Repeat the records below exactly. Omit the pictures.

START Records for processing

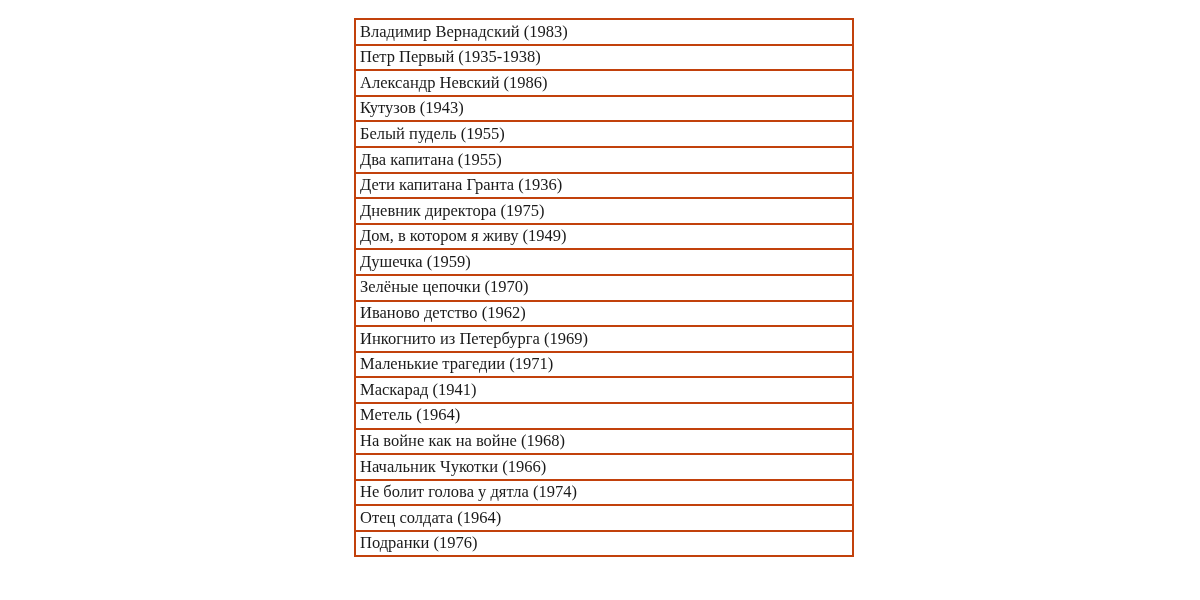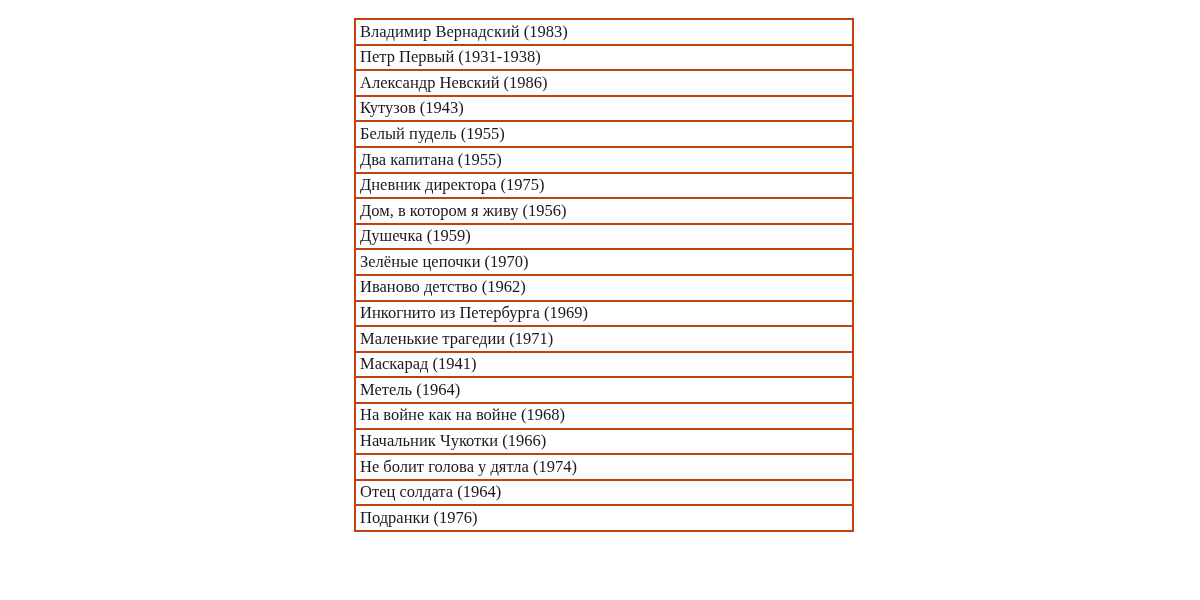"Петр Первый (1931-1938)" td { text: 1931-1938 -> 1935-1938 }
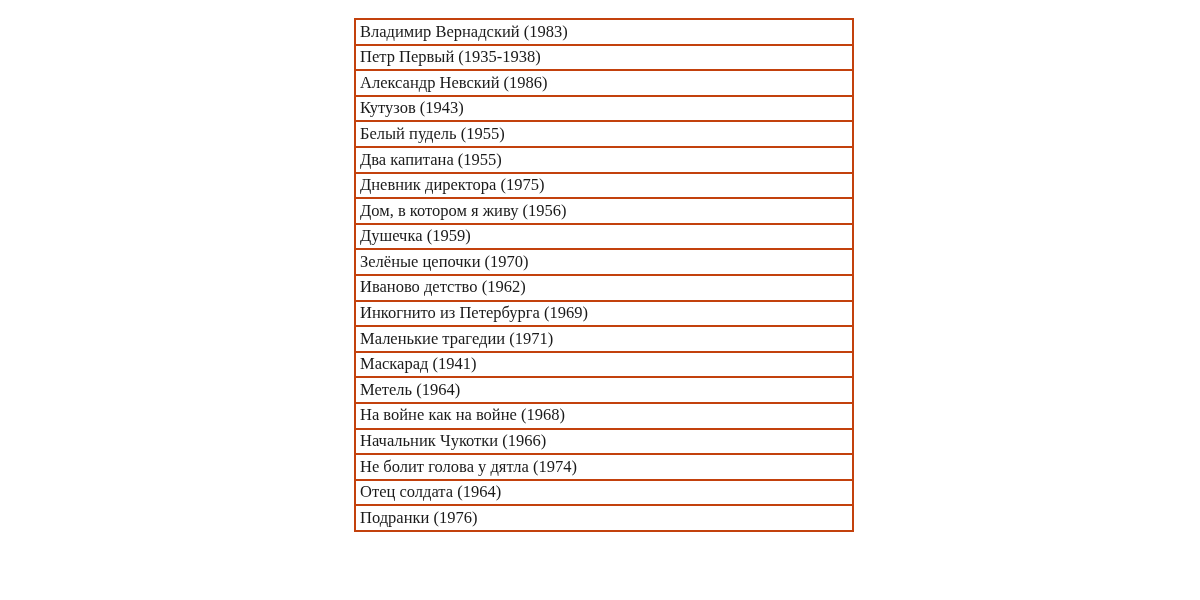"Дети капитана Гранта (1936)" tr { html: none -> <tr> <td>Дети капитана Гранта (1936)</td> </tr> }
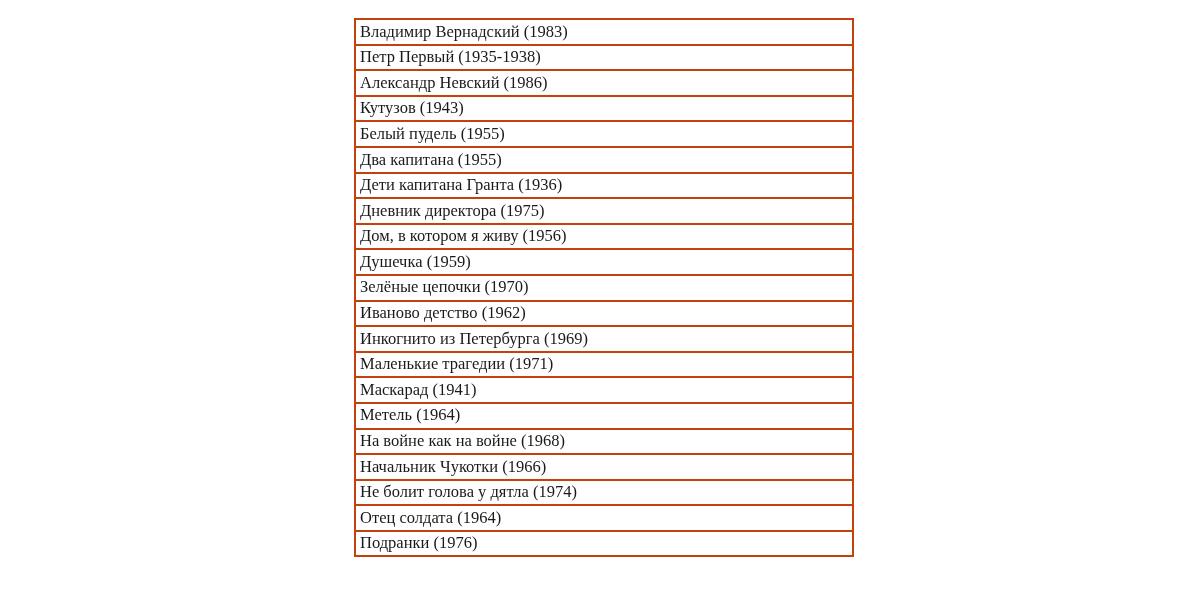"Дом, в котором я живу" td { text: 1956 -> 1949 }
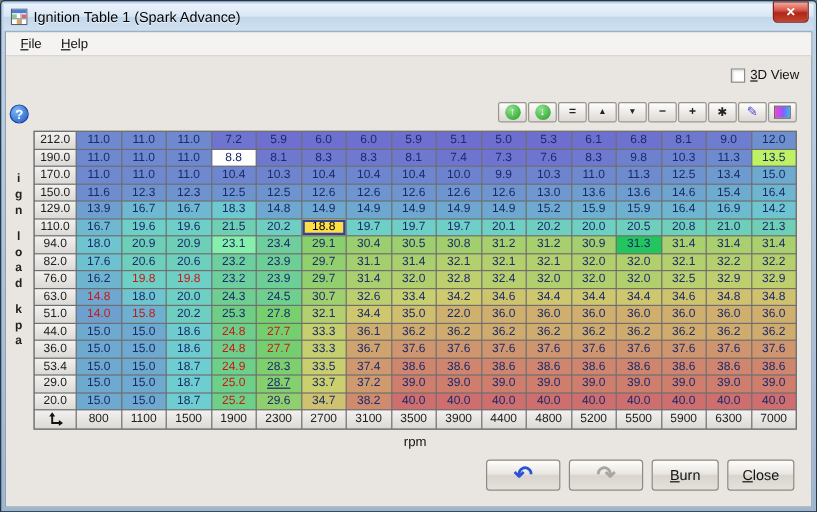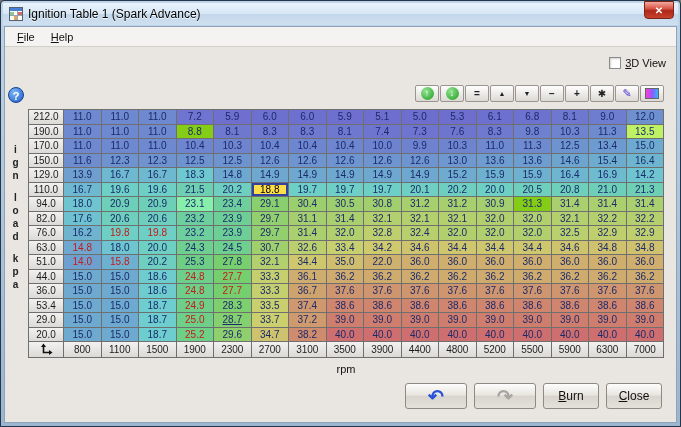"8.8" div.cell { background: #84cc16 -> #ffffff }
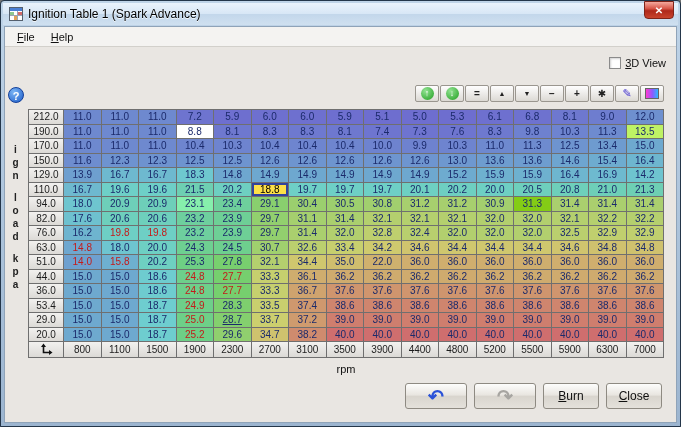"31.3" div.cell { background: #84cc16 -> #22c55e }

END Records for processing

**Finished exercise:**
"Петр Первый (1931-1938)" td { text: 1931-1938 -> 1935-1938 }
"Дети капитана Гранта (1936)" tr { html: none -> <tr> <td>Дети капитана Гранта (1936)</td> </tr> }
"Дом, в котором я живу" td { text: 1956 -> 1949 }
"8.8" div.cell { background: #84cc16 -> #ffffff }
"31.3" div.cell { background: #84cc16 -> #22c55e }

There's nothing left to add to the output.